Friday, June 27, 2008

WALL-E, or Hell is Other People

When Jean-Paul Sartre wrote that hell is other people, he probably wasn't thinking of movie theaters, but he hit the friggin' nail on the head.

It's opening day, so I expected there to be a lot of kids, and for there to be a fair amount of background noise. However, what we experienced was beyond reasonable limits. The lady with her four kids on the same row as us got up at least four times during the film, usually at key moments. At one point when she came back, she smelled strongly of cigarette smoke, making me think she basically dragged her kids outside so she could have a smoke in the middle of the film. For this woman, I personally award the Mother-of -the-Friggin-Year award.

Another woman on our row brought two of her kids in late, and was loudly exasperated about not being able to find the cup holder during the first five minutes of the film. The four kids sitting behind us talked pretty much not stop for the first half of the film, as well as kicking our seats. A little girl got up near the end of the film and was wandering up and down the stairs in the aisle. And some poor kid directly in front of us kept making some weird grunting noise.

So how was the film? How the hell should I know?

Actually, it was pretty good...what I was able to see/hear of it.
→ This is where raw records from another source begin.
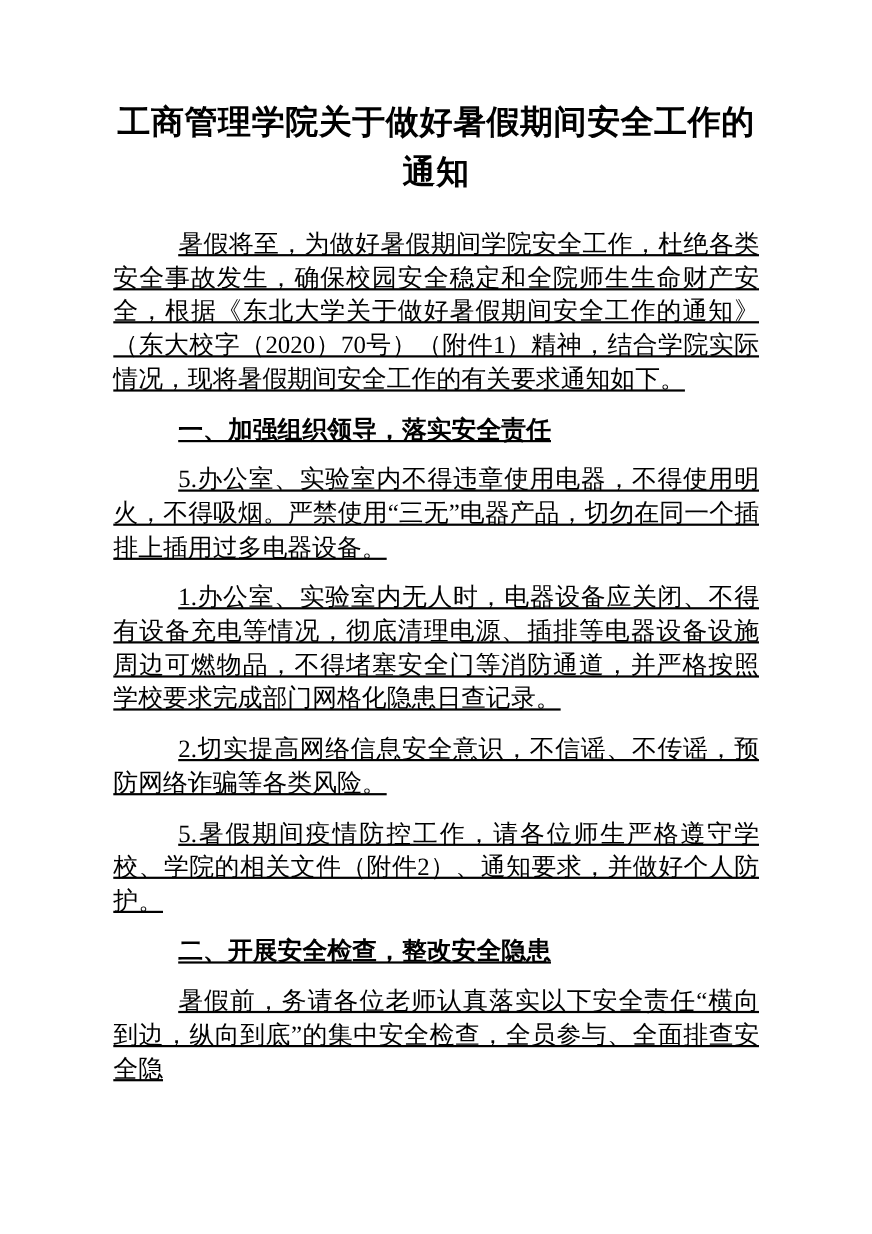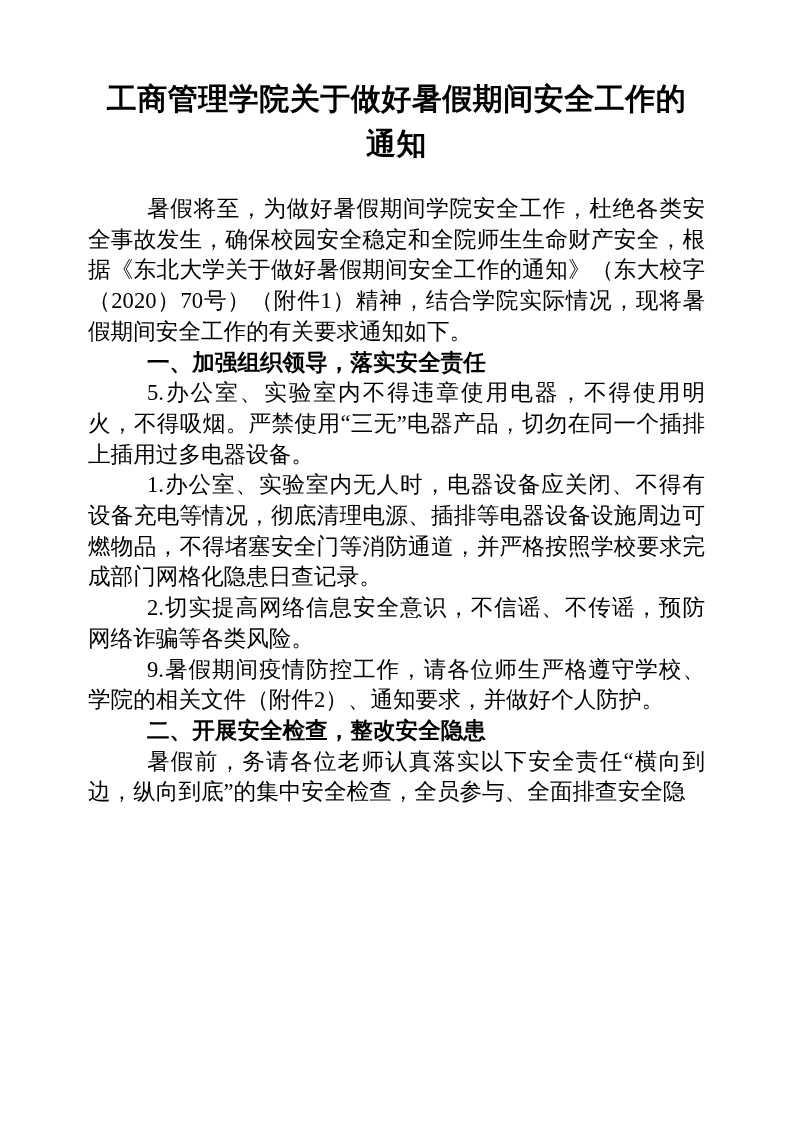"工商管理学院关于做好暑假期间安全工作的" .content { top: 0 -> 13px }
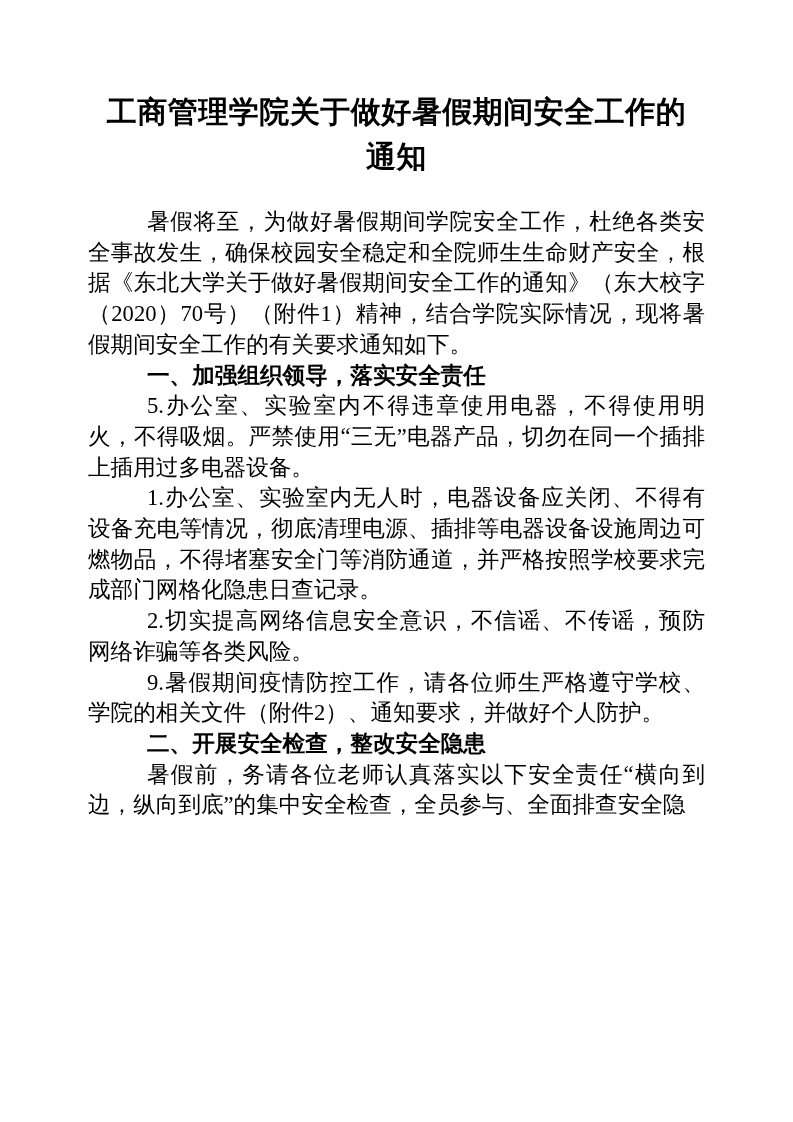"暑假将至，为做好暑假期间学院安全工作，杜绝各类安全事故发生，确保校园安全稳定和全" .doc-body p { margin: 0 -> 15px; text-decoration: none -> underline }
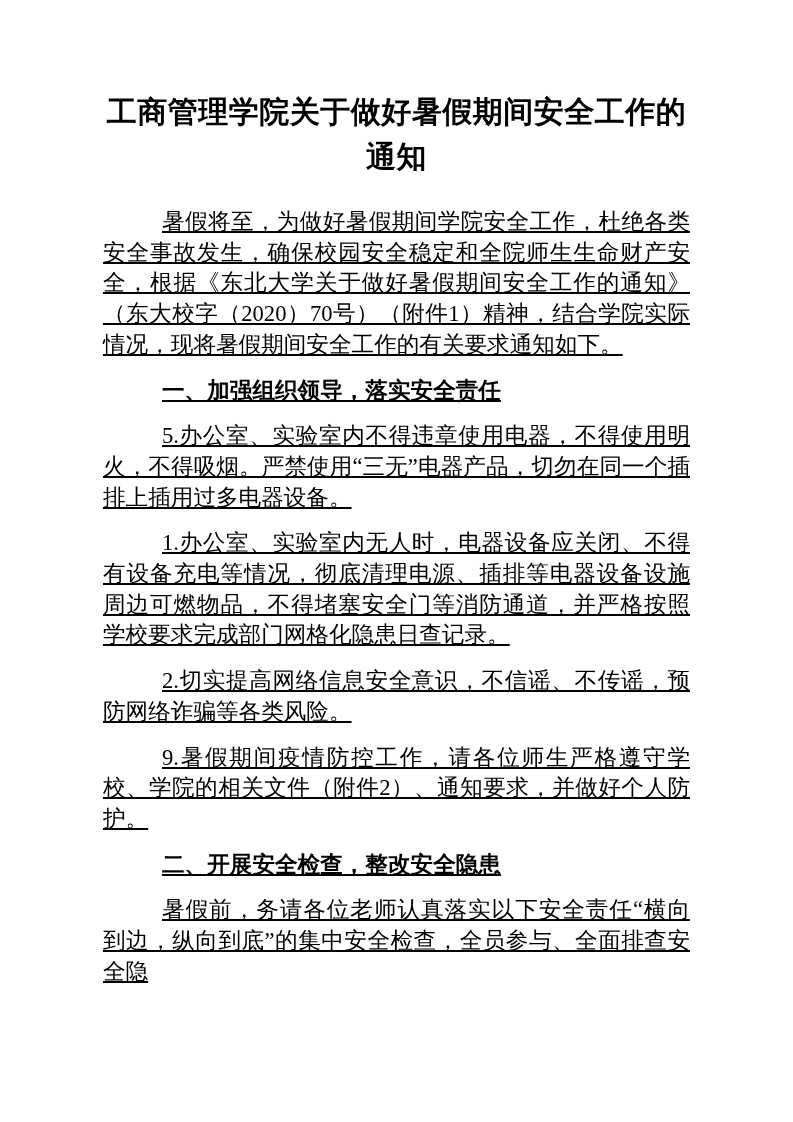"9.暑假期间疫情防控工作，请各位师生严格遵守学校、学院的相关文件（附件2）、通知" p { text: 9 -> 5 }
Despite the distractions, I thought the first 20 minutes or so was the strongest. I thought the overall plot was pretty lame, as were the heavy-handed attempts at satirizing laziness and obesity. Still, it was pretty good, what little my brain was able to process through the torrent of kicks, grunts, squeals, chatter, and bodies passing in front of me.

2 comments:

Philip said...

I had a similar negative experience with a woman and her 2 kids seated behind me. The kids kept talking, she kept asking them to be quiet, but never really put her foot down. The worst, though, was that one kid finished his soda about 10 minutes into the movie, then kept slurping at it every 10 minutes for the rest of the film. Someday I'll get up the nerve to say something in those situations - I should have today.

The film was good. I thought the parts with the robots were excellent, those with the humans not so much. It was preachy, and milked today's ecological crises for cheap sentiment. But the animation was way cool, and I really did find myself pulling for the 2 protagonists.

Derek said...

I know they sometimes have shows exclusively for people with small children or babies (which doesn't make a whole lot of sense to me).

What they need are some "adult only" shows. Some might say that later shows, say 11pm would do this, but idiot parents still drag their kids to 11pm showings.